What you need to do: Gather, from the data below, each line in which the word "juste" occurs.

Records to process:
-- -- --
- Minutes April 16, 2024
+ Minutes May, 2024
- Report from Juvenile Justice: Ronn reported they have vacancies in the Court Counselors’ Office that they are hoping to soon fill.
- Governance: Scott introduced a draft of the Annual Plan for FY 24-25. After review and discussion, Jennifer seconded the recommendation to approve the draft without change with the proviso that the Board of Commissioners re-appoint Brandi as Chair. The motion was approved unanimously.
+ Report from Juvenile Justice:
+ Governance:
-- -- --
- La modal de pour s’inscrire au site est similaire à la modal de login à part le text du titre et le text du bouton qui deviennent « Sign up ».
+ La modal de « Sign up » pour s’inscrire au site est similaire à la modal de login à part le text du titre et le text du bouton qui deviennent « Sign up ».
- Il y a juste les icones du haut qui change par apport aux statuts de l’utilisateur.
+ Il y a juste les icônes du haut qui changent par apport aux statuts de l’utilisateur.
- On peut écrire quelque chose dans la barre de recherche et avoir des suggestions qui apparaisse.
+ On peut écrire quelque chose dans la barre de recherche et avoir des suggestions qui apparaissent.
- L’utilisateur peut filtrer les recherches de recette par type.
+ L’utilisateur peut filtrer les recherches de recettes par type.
-- -- --
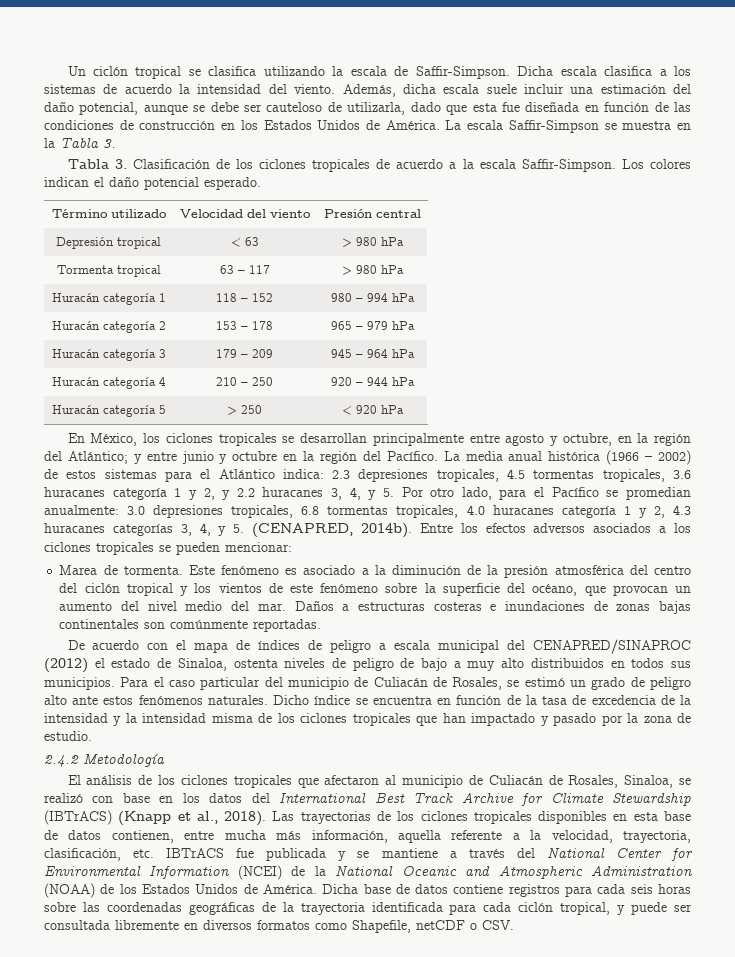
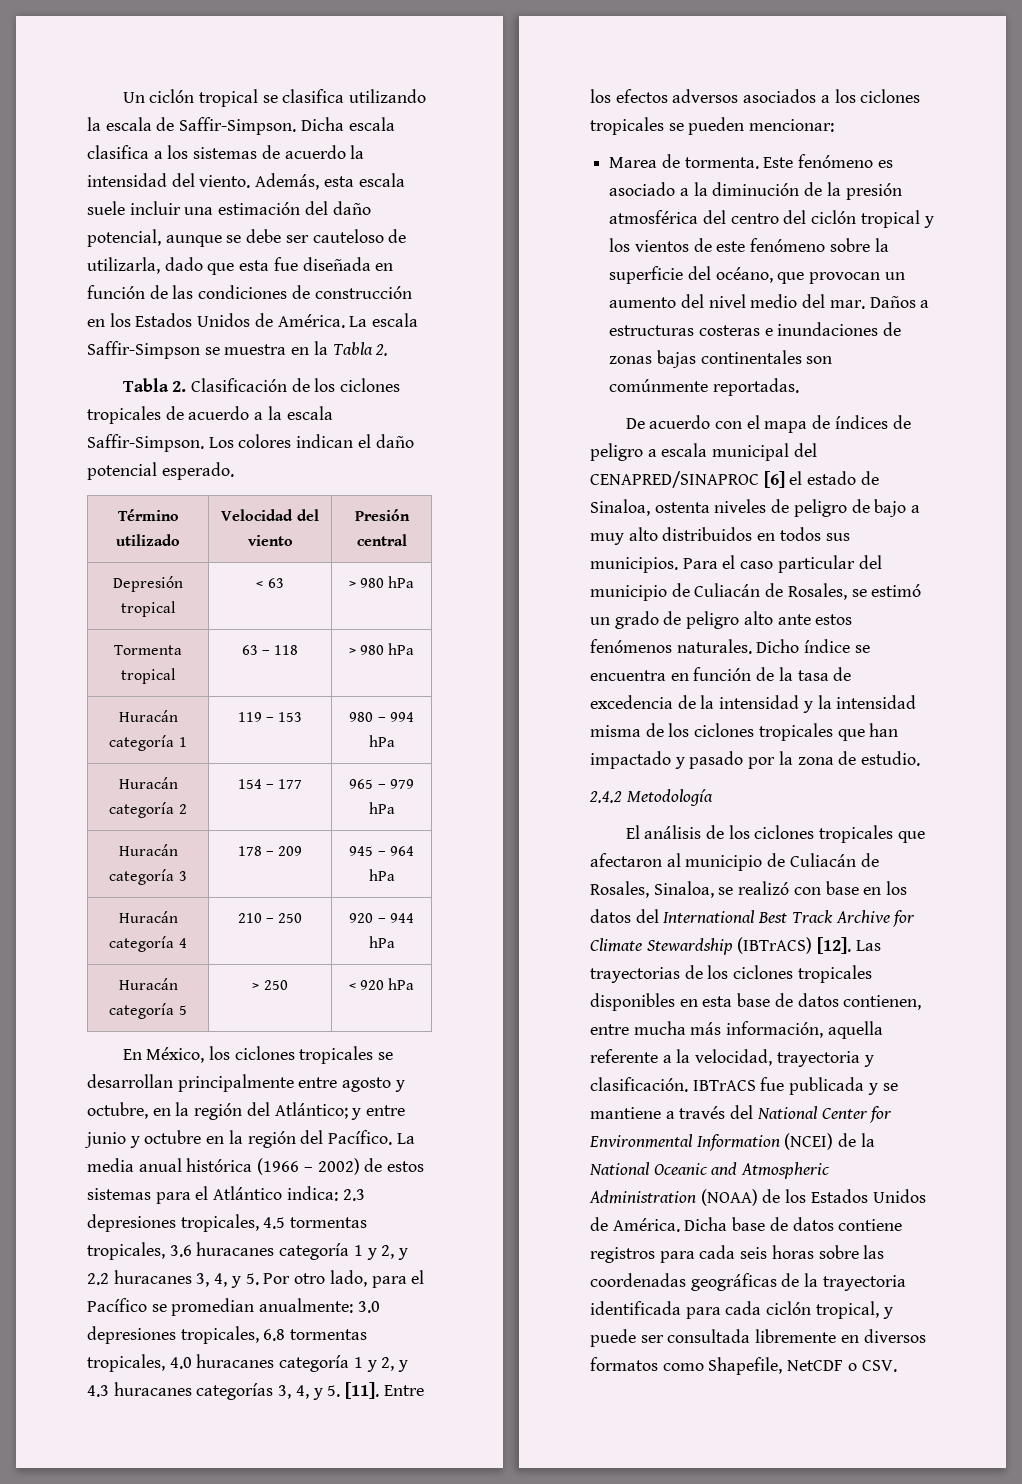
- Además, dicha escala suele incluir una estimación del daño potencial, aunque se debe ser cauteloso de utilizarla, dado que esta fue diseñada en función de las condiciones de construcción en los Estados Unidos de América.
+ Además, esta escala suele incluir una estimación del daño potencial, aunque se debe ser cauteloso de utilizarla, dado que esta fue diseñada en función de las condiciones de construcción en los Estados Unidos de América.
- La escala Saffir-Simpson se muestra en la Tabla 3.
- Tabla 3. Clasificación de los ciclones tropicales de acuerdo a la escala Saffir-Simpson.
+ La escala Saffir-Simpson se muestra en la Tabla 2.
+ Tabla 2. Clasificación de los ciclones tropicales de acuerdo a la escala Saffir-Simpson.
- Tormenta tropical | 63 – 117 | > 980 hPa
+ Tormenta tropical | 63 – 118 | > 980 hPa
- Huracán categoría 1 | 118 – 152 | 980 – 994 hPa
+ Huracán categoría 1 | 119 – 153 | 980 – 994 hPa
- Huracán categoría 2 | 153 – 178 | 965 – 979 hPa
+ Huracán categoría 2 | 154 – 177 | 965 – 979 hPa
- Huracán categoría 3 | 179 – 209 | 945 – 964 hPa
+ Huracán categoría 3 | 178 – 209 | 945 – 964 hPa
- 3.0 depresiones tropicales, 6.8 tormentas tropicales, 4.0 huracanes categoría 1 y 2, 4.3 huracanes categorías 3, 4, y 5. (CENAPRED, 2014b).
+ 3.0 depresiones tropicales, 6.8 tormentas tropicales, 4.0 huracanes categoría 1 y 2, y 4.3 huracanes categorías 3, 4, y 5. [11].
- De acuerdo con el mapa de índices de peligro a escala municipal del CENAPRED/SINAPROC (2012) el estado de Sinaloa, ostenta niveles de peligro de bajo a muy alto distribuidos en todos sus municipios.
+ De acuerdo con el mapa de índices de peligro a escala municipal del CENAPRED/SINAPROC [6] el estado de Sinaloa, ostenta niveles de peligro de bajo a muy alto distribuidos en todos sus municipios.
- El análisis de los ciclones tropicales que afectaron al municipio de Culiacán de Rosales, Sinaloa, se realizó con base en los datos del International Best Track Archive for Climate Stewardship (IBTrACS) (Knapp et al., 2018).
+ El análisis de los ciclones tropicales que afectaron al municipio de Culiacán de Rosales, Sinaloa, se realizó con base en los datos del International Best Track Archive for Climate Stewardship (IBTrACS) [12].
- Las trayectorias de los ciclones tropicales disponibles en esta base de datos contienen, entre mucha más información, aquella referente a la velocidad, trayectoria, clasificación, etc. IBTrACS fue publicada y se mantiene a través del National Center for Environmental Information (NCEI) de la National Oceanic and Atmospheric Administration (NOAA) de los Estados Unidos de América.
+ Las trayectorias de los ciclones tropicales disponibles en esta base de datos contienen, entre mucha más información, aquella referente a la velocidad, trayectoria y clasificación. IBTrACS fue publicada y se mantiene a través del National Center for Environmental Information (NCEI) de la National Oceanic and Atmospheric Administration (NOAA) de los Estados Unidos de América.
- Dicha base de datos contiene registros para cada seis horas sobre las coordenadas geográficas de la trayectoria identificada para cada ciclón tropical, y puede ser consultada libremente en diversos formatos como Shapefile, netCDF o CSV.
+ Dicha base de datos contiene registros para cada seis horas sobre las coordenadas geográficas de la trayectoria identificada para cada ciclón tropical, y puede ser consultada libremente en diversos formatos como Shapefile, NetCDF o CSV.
-- -- --
Exercise result:
- Il y a juste les icones du haut qui change par apport aux statuts de l’utilisateur.
+ Il y a juste les icônes du haut qui changent par apport aux statuts de l’utilisateur.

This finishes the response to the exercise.